» **About this task**
In the data below, how many lines contain the string "align"? Give only the figure.

Data items:
- Opening Delimiter -

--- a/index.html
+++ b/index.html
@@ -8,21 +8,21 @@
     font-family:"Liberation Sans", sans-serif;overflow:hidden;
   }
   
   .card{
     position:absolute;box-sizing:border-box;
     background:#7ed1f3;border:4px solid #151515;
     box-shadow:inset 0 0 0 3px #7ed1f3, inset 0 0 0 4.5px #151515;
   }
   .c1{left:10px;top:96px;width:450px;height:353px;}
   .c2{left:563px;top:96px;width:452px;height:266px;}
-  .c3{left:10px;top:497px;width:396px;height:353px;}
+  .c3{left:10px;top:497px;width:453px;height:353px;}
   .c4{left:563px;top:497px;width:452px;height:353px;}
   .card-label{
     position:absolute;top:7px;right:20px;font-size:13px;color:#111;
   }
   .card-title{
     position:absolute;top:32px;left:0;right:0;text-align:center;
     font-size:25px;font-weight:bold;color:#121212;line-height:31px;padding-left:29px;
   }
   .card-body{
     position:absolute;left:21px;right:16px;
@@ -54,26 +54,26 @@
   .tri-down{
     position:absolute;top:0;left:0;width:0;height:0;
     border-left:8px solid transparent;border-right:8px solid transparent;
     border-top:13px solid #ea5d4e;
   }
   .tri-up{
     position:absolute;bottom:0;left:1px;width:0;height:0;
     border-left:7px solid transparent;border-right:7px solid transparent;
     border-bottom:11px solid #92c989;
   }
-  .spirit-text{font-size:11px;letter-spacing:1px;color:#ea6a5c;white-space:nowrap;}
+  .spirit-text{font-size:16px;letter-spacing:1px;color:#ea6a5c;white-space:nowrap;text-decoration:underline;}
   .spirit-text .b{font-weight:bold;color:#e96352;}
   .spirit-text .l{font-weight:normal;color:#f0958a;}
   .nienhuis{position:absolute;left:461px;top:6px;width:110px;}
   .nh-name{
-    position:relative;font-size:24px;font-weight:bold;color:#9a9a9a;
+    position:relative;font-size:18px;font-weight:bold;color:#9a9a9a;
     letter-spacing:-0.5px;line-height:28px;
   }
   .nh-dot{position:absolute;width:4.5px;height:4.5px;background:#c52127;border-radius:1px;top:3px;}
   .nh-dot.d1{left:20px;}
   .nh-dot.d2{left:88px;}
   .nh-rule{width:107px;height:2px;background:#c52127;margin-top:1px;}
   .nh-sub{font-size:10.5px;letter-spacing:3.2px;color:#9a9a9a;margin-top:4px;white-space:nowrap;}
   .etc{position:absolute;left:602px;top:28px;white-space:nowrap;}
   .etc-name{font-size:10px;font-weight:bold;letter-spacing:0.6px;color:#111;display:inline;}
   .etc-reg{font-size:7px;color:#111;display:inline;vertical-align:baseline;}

- Closing Delimiter -
- Opening Delimiter -

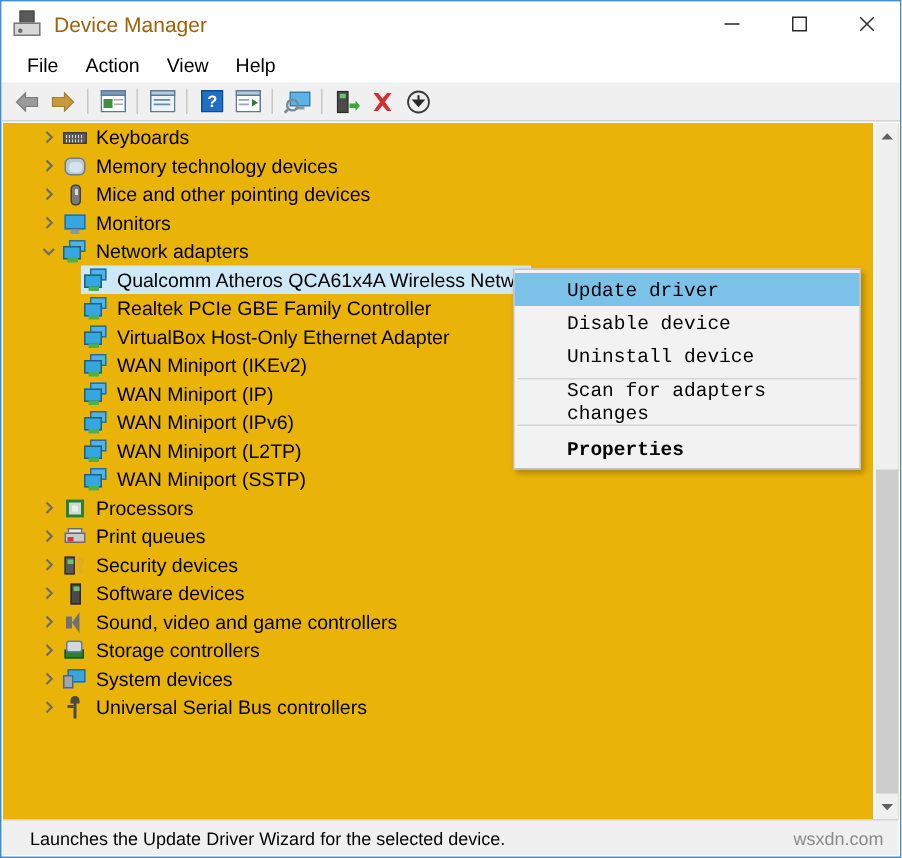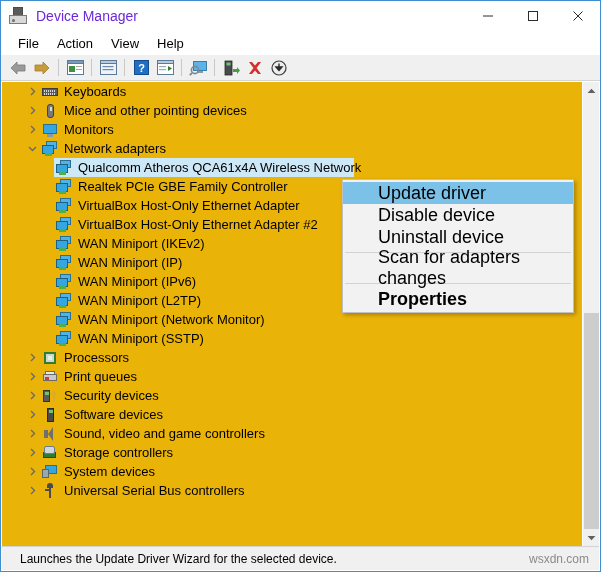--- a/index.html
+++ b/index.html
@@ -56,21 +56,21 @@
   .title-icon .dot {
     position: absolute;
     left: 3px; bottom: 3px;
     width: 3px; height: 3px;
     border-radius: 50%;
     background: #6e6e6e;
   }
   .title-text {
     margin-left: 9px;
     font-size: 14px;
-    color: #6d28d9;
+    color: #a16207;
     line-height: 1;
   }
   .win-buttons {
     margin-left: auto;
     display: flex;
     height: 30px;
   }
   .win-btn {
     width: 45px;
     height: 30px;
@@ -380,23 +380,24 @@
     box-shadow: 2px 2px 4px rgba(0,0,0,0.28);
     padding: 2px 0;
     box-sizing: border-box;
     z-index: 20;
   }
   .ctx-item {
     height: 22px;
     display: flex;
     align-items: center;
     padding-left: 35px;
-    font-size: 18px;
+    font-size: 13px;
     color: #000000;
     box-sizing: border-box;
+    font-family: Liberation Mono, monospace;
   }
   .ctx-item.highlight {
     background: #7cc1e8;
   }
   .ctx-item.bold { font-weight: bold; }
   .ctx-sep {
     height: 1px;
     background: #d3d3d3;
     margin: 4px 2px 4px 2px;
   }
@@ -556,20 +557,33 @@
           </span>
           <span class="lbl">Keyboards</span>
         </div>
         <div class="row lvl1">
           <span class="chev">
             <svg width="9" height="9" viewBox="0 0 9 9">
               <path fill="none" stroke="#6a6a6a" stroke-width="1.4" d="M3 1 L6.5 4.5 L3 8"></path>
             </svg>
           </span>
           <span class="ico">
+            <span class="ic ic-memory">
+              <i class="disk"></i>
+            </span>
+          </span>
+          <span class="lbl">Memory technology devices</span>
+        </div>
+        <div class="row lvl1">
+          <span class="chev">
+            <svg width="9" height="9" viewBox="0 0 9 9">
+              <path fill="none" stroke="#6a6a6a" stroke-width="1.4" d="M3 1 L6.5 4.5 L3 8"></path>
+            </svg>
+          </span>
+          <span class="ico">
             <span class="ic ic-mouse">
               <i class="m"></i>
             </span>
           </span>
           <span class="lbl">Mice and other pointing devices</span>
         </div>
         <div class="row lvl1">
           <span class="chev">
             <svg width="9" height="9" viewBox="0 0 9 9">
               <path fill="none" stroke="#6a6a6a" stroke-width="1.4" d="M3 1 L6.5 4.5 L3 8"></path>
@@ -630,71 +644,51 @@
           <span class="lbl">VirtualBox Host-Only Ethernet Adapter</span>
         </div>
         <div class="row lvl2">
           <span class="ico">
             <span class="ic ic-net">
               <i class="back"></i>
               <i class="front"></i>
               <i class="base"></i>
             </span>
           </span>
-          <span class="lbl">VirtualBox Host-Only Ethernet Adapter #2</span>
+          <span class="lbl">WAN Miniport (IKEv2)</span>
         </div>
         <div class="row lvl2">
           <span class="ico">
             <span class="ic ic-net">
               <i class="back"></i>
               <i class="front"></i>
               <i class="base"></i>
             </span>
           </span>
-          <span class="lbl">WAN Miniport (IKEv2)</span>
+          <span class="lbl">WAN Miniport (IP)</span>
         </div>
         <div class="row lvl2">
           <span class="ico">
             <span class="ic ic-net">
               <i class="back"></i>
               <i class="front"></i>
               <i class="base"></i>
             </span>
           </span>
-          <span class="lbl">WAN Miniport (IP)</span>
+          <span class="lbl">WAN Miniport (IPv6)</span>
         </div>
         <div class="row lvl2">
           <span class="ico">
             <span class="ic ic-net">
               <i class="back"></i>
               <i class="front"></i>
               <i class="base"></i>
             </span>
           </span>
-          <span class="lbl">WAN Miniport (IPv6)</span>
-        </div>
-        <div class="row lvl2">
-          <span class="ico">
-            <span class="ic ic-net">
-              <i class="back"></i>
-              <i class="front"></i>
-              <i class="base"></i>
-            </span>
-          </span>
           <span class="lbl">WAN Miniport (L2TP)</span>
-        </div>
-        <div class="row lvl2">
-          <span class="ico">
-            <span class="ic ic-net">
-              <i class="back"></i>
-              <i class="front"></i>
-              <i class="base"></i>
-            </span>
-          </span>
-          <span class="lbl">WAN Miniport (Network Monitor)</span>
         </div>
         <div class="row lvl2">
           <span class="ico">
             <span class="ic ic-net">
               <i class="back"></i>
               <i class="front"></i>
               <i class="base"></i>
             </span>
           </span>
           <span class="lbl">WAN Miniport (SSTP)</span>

- Closing Delimiter -
- Opening Delimiter -

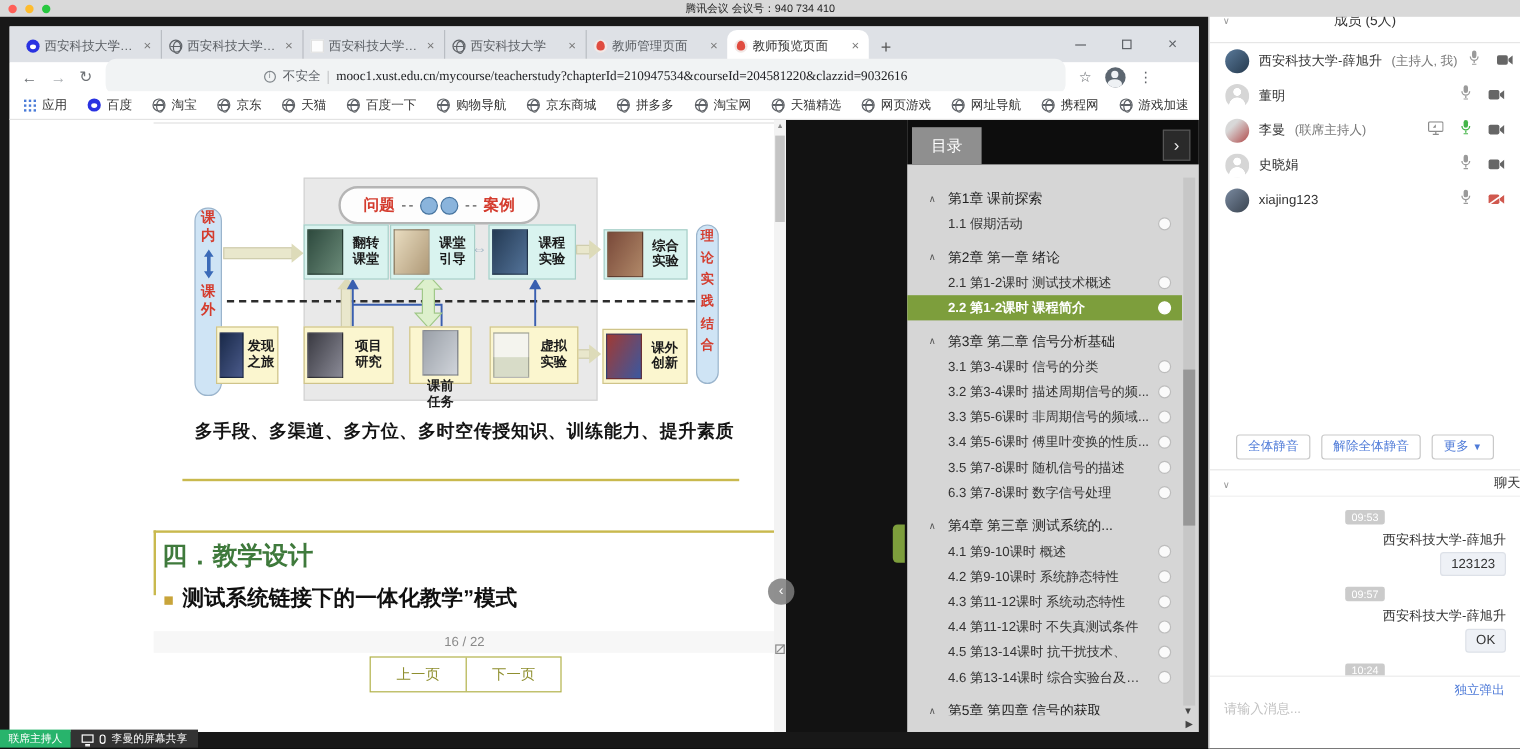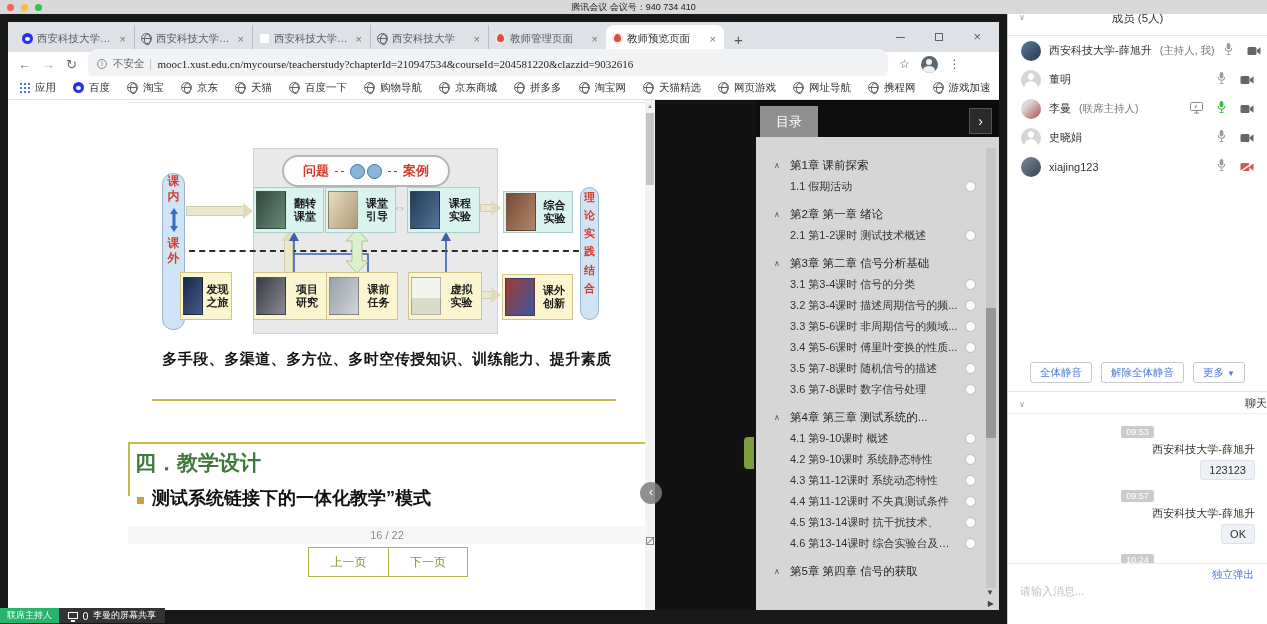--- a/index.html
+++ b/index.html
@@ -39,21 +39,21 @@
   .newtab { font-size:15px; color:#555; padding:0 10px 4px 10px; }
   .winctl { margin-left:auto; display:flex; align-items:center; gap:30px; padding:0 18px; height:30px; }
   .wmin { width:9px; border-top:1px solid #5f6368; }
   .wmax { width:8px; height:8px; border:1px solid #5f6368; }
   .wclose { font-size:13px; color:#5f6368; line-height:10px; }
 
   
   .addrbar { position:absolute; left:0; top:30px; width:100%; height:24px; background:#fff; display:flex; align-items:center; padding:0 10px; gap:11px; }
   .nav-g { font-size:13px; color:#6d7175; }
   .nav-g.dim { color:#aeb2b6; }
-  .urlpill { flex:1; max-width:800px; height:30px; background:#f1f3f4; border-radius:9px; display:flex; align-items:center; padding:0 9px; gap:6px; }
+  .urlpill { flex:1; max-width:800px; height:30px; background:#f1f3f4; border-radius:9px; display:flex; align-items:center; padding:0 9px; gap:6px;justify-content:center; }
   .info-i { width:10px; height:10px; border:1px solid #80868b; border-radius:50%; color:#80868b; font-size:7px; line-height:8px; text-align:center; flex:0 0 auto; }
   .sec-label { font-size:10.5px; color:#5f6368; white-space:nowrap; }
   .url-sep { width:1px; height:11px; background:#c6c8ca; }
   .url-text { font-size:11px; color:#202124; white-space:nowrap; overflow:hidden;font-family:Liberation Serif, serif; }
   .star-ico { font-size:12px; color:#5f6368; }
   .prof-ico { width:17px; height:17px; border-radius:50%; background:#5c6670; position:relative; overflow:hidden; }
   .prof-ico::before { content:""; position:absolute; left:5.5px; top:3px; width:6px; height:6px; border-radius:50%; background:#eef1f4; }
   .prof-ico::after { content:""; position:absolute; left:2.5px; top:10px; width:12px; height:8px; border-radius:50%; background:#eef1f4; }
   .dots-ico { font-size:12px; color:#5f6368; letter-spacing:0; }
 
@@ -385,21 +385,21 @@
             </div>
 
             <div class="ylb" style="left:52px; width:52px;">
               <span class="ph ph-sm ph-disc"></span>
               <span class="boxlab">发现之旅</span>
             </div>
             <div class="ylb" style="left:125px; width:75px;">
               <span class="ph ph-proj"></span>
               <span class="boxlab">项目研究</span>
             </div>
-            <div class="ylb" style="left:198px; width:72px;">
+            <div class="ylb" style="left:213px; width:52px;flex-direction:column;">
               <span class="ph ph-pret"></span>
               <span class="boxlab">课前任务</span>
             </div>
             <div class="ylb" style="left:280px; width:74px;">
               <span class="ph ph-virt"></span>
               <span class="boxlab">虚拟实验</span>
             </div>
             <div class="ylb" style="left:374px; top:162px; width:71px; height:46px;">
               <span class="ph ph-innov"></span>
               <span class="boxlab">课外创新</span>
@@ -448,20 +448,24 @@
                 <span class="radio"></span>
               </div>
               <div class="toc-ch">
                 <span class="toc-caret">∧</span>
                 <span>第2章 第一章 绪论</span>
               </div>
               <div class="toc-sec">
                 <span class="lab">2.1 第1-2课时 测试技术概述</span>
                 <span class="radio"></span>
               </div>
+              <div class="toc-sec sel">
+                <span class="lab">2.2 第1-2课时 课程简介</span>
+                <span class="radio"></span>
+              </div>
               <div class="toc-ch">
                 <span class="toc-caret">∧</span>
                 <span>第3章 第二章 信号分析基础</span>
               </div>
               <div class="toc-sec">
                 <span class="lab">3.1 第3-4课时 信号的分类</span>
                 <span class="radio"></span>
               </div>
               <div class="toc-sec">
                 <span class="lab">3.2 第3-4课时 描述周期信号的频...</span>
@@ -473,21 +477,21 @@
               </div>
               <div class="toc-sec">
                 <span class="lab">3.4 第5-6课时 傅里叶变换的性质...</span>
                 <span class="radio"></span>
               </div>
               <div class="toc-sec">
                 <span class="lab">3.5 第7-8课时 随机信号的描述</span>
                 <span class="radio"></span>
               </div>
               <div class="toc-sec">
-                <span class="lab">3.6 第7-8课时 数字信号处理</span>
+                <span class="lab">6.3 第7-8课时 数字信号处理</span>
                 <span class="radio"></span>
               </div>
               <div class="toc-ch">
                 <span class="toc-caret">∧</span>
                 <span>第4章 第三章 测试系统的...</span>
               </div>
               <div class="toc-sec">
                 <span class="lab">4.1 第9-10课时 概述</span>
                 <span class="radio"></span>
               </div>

- Closing Delimiter -

» **Result of this task**
8